====== Provided information ======

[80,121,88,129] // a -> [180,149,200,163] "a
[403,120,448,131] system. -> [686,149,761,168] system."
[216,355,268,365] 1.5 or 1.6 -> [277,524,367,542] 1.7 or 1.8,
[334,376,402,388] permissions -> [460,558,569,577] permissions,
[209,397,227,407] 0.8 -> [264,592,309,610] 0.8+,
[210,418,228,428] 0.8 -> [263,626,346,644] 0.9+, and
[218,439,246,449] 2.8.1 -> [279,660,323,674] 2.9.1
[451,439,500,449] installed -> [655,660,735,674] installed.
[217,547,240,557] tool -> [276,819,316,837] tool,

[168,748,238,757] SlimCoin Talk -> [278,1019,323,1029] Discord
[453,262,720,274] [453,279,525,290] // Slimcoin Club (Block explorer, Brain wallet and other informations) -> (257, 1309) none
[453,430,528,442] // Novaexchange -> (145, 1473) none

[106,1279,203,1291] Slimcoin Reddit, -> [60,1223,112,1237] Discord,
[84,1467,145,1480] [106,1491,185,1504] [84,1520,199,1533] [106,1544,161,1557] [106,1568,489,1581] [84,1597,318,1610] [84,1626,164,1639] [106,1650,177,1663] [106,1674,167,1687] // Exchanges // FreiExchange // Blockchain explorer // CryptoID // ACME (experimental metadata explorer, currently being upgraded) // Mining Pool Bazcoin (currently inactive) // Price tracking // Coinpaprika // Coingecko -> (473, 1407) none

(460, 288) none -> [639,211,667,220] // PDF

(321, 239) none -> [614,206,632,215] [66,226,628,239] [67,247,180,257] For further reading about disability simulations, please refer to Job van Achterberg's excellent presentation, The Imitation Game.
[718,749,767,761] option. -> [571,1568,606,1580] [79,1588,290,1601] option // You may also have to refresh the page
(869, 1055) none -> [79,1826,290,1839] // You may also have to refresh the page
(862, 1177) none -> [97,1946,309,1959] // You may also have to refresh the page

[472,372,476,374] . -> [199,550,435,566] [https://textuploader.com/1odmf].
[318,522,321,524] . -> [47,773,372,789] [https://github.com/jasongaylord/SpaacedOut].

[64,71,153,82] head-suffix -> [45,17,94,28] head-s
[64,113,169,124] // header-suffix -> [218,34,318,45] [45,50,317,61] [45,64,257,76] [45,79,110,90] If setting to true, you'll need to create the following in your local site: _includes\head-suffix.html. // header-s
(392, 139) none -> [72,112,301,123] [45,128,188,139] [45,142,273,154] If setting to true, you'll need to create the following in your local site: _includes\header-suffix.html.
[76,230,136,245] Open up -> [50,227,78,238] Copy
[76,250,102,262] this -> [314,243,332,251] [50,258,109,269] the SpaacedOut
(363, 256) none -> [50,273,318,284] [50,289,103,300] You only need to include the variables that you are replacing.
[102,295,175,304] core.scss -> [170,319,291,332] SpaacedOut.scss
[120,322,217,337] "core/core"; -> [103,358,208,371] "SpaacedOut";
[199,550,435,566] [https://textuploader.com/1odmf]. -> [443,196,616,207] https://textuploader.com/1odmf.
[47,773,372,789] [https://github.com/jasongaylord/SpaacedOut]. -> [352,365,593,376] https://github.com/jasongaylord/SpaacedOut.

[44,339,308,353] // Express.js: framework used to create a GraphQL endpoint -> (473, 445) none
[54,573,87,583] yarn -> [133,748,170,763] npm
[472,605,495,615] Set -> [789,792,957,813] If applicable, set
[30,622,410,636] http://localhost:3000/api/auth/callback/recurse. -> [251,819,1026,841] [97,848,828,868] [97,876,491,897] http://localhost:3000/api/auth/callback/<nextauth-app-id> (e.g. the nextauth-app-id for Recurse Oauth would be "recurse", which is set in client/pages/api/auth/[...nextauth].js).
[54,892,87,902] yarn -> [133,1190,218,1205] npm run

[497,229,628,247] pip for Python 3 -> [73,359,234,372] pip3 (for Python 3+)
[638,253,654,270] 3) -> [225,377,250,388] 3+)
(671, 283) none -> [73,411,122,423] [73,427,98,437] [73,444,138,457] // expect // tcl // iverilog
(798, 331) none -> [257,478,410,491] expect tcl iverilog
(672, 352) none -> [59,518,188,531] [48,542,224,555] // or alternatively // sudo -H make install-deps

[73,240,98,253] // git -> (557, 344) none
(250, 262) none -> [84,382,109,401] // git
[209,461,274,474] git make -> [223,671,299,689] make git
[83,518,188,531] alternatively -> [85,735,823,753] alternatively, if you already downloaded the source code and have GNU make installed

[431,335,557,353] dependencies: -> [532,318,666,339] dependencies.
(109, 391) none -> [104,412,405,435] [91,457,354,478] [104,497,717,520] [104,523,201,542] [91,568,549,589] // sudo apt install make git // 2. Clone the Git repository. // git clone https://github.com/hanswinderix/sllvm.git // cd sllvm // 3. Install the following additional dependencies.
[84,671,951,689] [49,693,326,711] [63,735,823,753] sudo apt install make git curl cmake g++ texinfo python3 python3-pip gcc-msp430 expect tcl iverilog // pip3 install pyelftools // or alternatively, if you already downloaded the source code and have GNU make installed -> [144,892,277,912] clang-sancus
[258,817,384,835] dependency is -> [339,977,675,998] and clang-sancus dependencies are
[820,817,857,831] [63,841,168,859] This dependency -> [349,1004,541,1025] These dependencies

======

What this task involves: In the lines above, find the word "suffix" and copy every line it occurs in.

Reply:
[64,71,153,82] head-suffix -> [45,17,94,28] head-s
[64,113,169,124] // header-suffix -> [218,34,318,45] [45,50,317,61] [45,64,257,76] [45,79,110,90] If setting to true, you'll need to create the following in your local site: _includes\head-suffix.html. // header-s
(392, 139) none -> [72,112,301,123] [45,128,188,139] [45,142,273,154] If setting to true, you'll need to create the following in your local site: _includes\header-suffix.html.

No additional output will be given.